Segment Start: Excerpted records

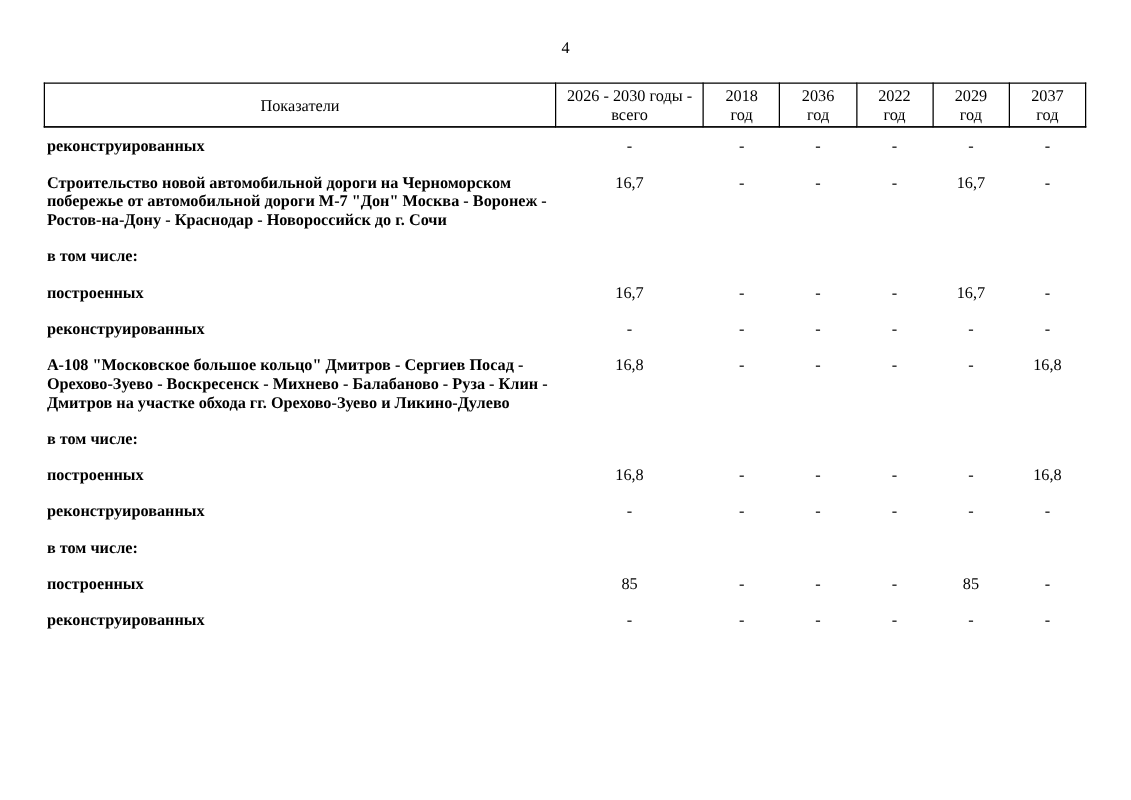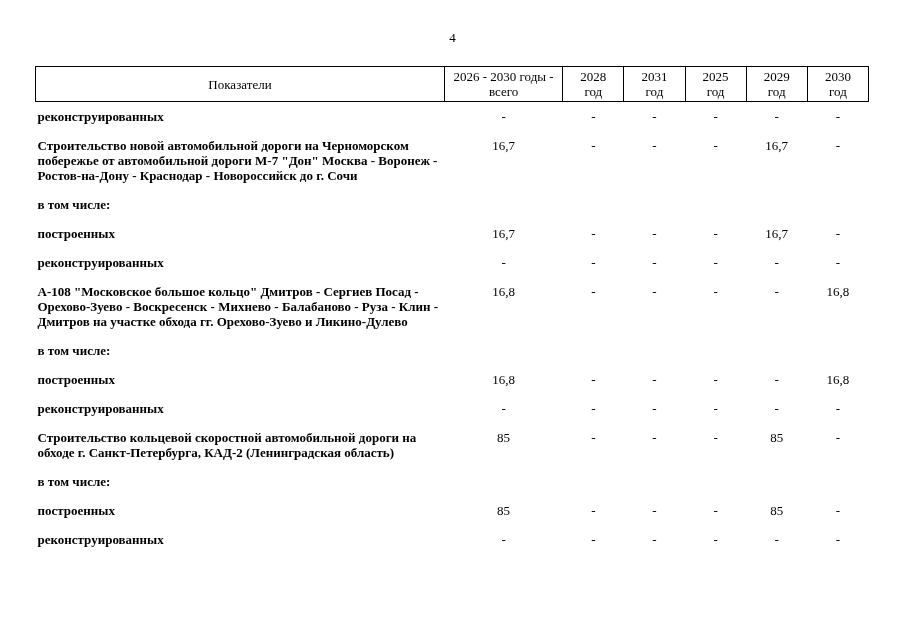--- a/index.html
+++ b/index.html
@@ -65,7 +65,7 @@
           <th class="col-indicators">Показатели</th>
           <th class="col-total">2026 - 2030 годы -
 всего</th>
-          <th class="col-year">2028
+          <th class="col-year">2018
 год</th>
           <th class="col-year">2031
 год</th>

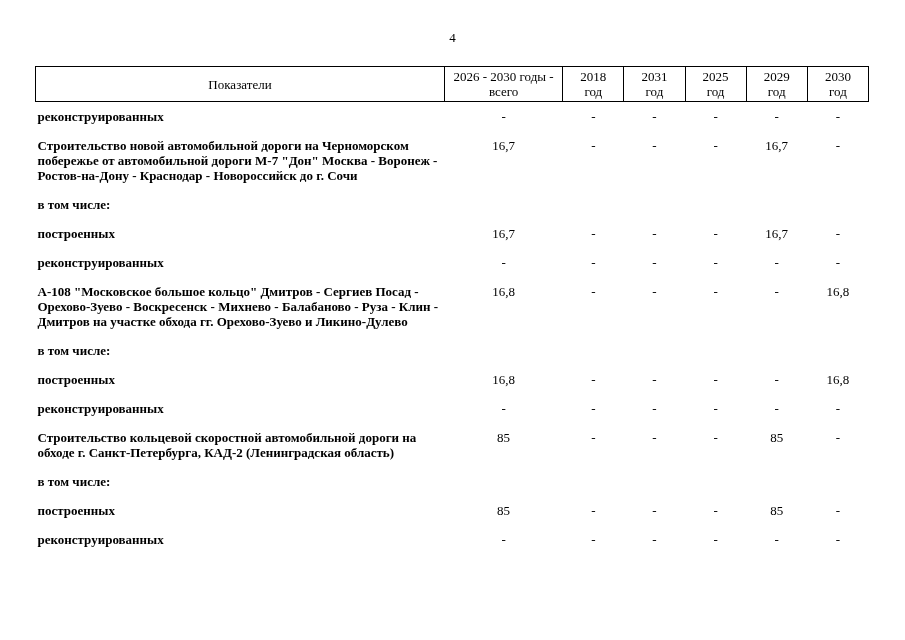--- a/index.html
+++ b/index.html
@@ -67,7 +67,7 @@
 всего</th>
           <th class="col-year">2018
 год</th>
-          <th class="col-year">2031
+          <th class="col-year">2036
 год</th>
           <th class="col-year">2025
 год</th>

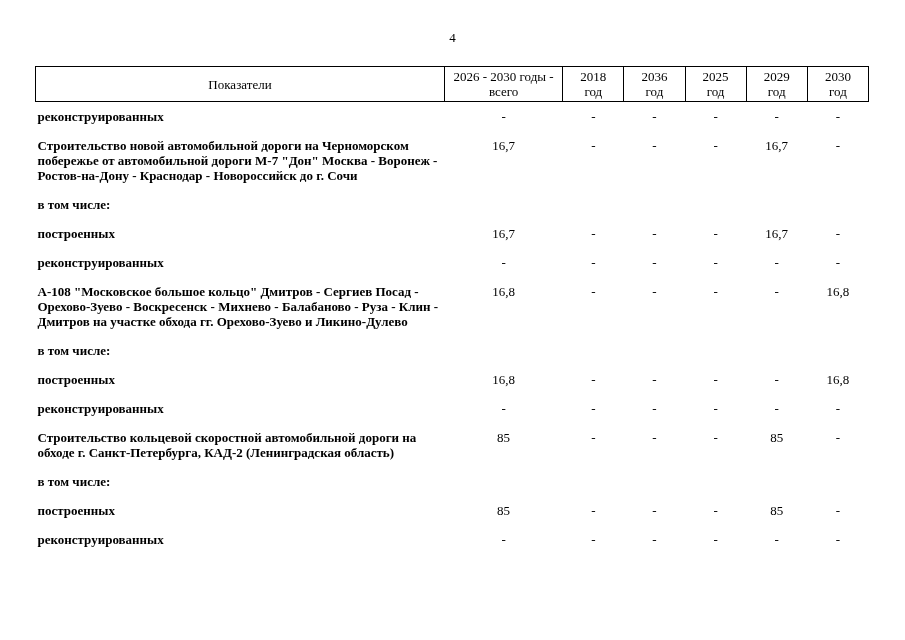--- a/index.html
+++ b/index.html
@@ -69,7 +69,7 @@
 год</th>
           <th class="col-year">2036
 год</th>
-          <th class="col-year">2025
+          <th class="col-year">2022
 год</th>
           <th class="col-year">2029
 год</th>

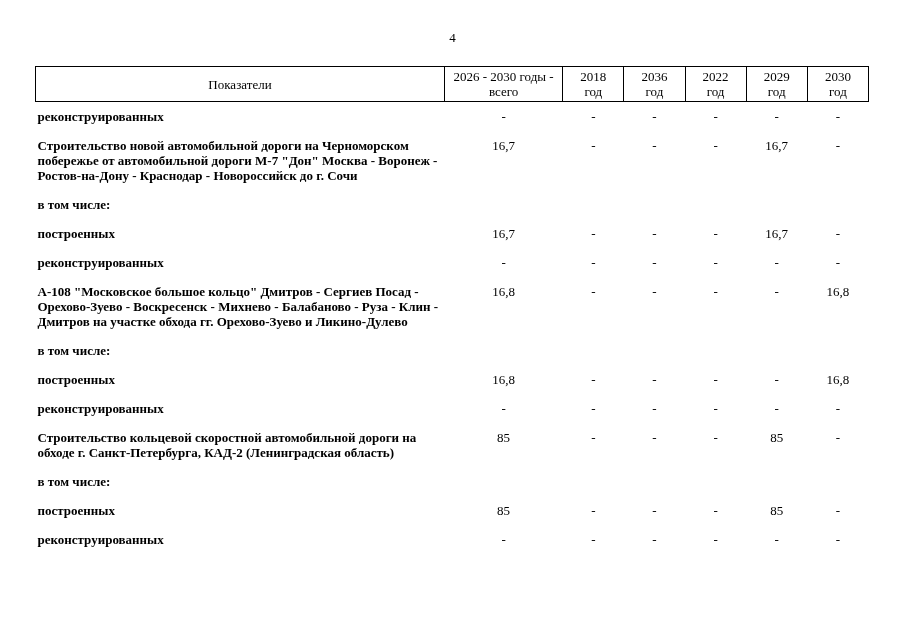--- a/index.html
+++ b/index.html
@@ -73,7 +73,7 @@
 год</th>
           <th class="col-year">2029
 год</th>
-          <th class="col-year">2030
+          <th class="col-year">2037
 год</th>
         </tr>
     </thead>

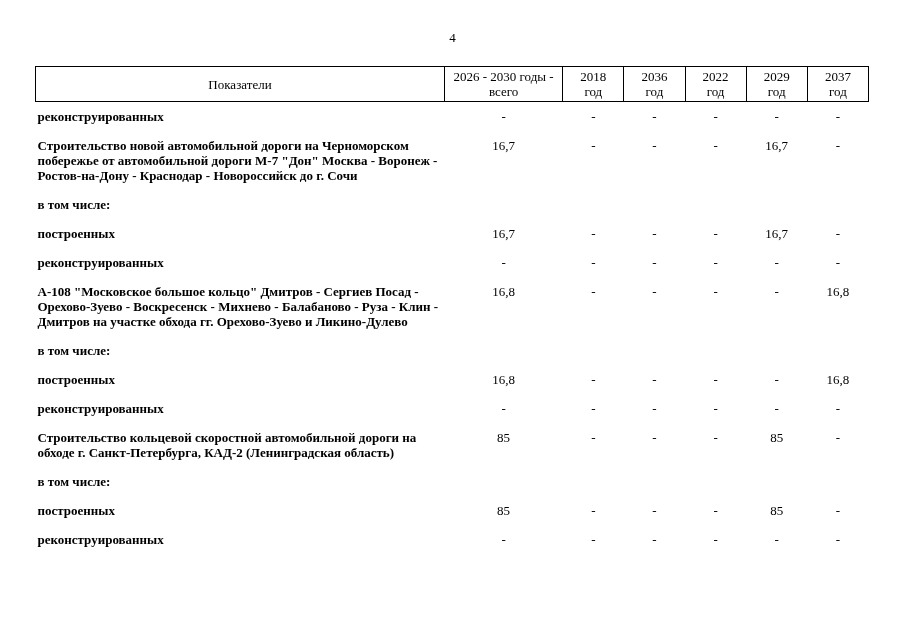--- a/index.html
+++ b/index.html
@@ -160,15 +160,6 @@
           <td class="value-cell">-</td>
         </tr>
         <tr>
-          <td class="label-cell">Строительство кольцевой скоростной автомобильной дороги на обходе г. Санкт-Петербурга, КАД-2 (Ленинградская область)</td>
-          <td class="value-cell">85</td>
-          <td class="value-cell">-</td>
-          <td class="value-cell">-</td>
-          <td class="value-cell">-</td>
-          <td class="value-cell">85</td>
-          <td class="value-cell">-</td>
-        </tr>
-        <tr>
           <td class="label-cell">в том числе:</td>
           <td class="value-cell"></td>
           <td class="value-cell"></td>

Segment End: Excerpted records

> _Assignment_
Each of the entries above must be copied exactly, but the pictures stay out.

> _Solution to the problem_
--- a/index.html
+++ b/index.html
@@ -65,7 +65,7 @@
           <th class="col-indicators">Показатели</th>
           <th class="col-total">2026 - 2030 годы -
 всего</th>
-          <th class="col-year">2028
+          <th class="col-year">2018
 год</th>
           <th class="col-year">2031
 год</th>

--- a/index.html
+++ b/index.html
@@ -67,7 +67,7 @@
 всего</th>
           <th class="col-year">2018
 год</th>
-          <th class="col-year">2031
+          <th class="col-year">2036
 год</th>
           <th class="col-year">2025
 год</th>

--- a/index.html
+++ b/index.html
@@ -69,7 +69,7 @@
 год</th>
           <th class="col-year">2036
 год</th>
-          <th class="col-year">2025
+          <th class="col-year">2022
 год</th>
           <th class="col-year">2029
 год</th>

--- a/index.html
+++ b/index.html
@@ -73,7 +73,7 @@
 год</th>
           <th class="col-year">2029
 год</th>
-          <th class="col-year">2030
+          <th class="col-year">2037
 год</th>
         </tr>
     </thead>

--- a/index.html
+++ b/index.html
@@ -160,15 +160,6 @@
           <td class="value-cell">-</td>
         </tr>
         <tr>
-          <td class="label-cell">Строительство кольцевой скоростной автомобильной дороги на обходе г. Санкт-Петербурга, КАД-2 (Ленинградская область)</td>
-          <td class="value-cell">85</td>
-          <td class="value-cell">-</td>
-          <td class="value-cell">-</td>
-          <td class="value-cell">-</td>
-          <td class="value-cell">85</td>
-          <td class="value-cell">-</td>
-        </tr>
-        <tr>
           <td class="label-cell">в том числе:</td>
           <td class="value-cell"></td>
           <td class="value-cell"></td>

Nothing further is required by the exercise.